Jazz forward Kelly Olynyk takes pride in growing number of Zags in NBA

In a matchup of former Zags, Oklahoma City’s Chet Holmgren defends against Utah’s Kelly Olynyk during the second half Monday at Paycom Center in Oklahoma City.  (Getty Images)
By Stephen Hunt The Spokesman-Review

DALLAS – Kelly Olynyk is in his second season with the Utah Jazz, the fifth NBA team for which the former Gonzaga star has suited up, and playing in Utah has been a nice fit for the ex-Zag.

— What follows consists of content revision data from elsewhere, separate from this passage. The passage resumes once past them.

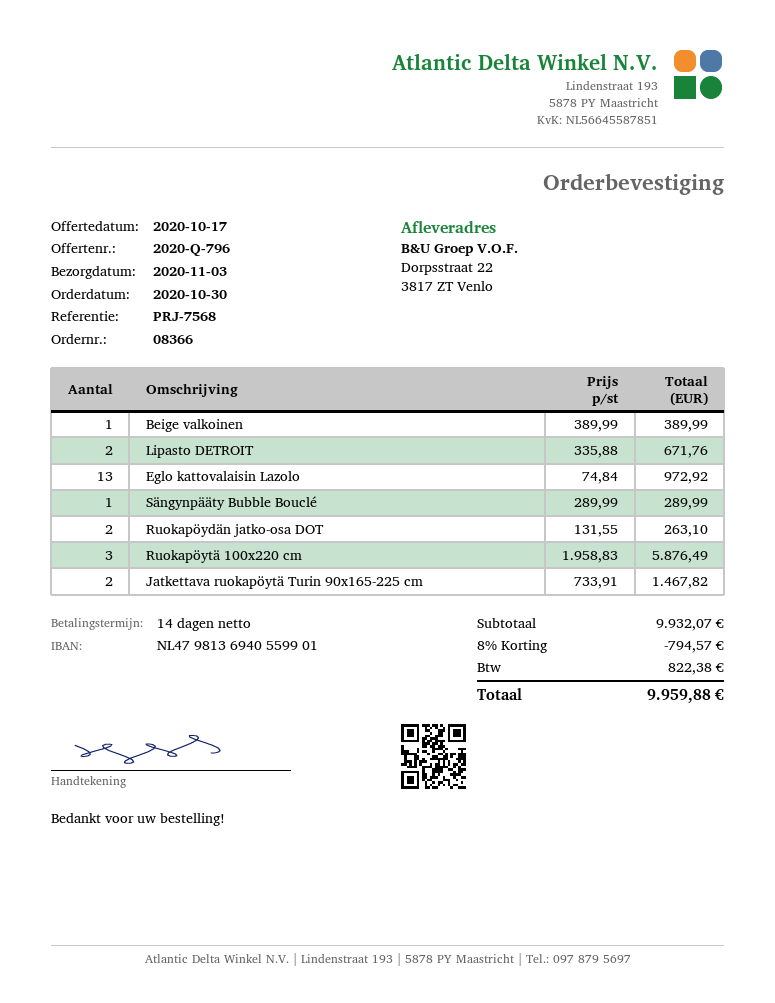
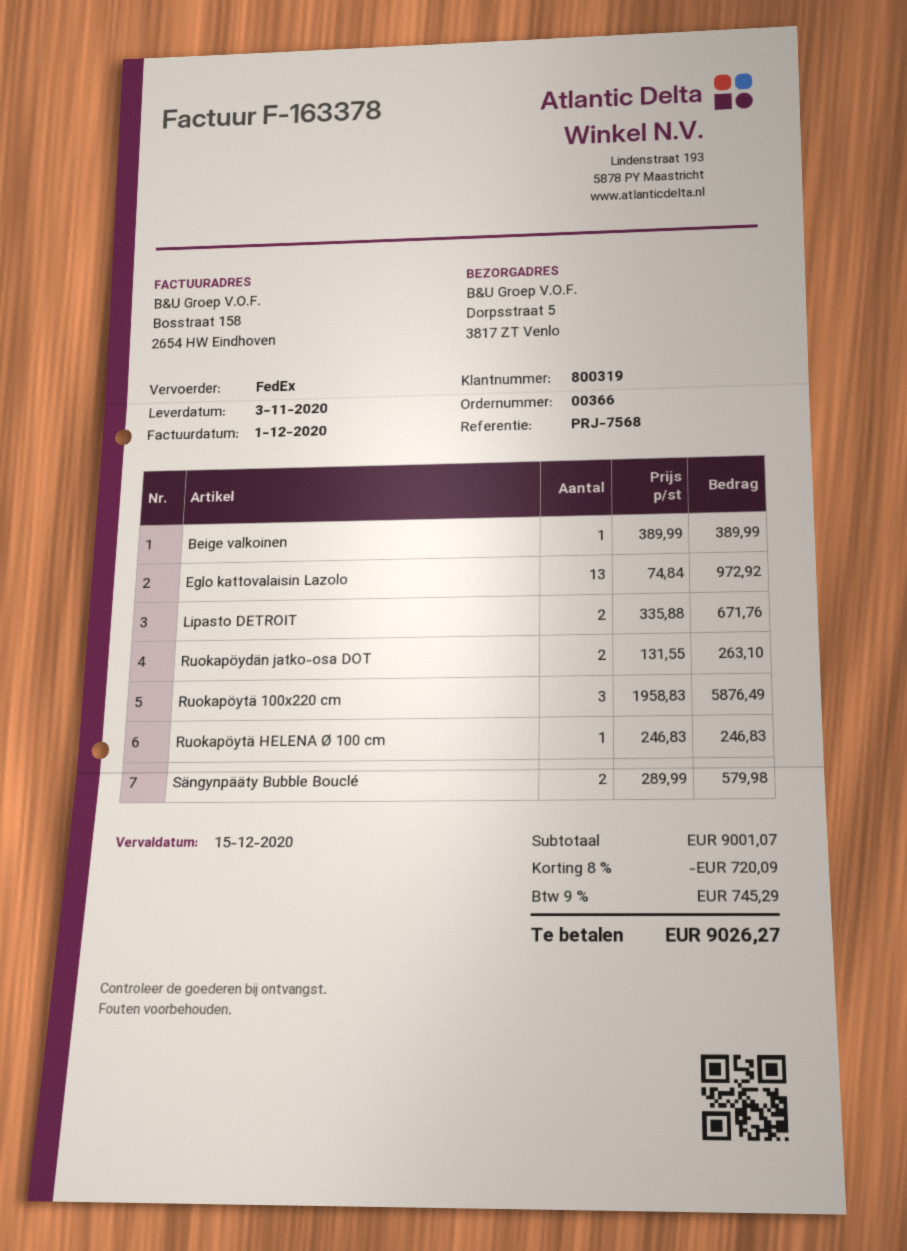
order number: 08366 -> 00366
ship to: Dorpsstraat 22, 3817 ZT Venlo -> Dorpsstraat 5, 3817 ZT Venlo
Sängynpääty Bubble Bouclé: 1 x 289.99 = 289.99 -> 2 x 289.99 = 579.98
Jatkettava ruokapöytä Turin 90x165-225 cm: 2 x 733.91 = 1467.82 -> none
Ruokapöytä HELENA Ø 100 cm: none -> 1 x 246.83 = 246.83
subtotal: 9932.07 -> 9001.07
discount: 8% = 794.57 -> 8% = 720.09
tax: 822.38 -> 745.29
total: 9959.88 -> 9026.27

“It’s been great. They take care of their people really, really well, (put) a lot of thought into what they do,” said Olynyk, 32, who is averaging 7.6 points, 5.5 rebounds and 3.2 assists in 19 games this season. “It’s a very easy place to play with great fans. It’s a great city in terms of a great quality of life. I’ve loved it.”

In September 2022, Olynyk was traded from Detroit to Utah, which was breaking in a new head coach in Will Hardy, who was hired in June 2022. Long considered one of the NBA’s top young assistants, Hardy had spent six seasons working under Hall of Fame coach Gregg Popovich in San Antonio and later in Boston before ascending to his first head coaching job with the Jazz.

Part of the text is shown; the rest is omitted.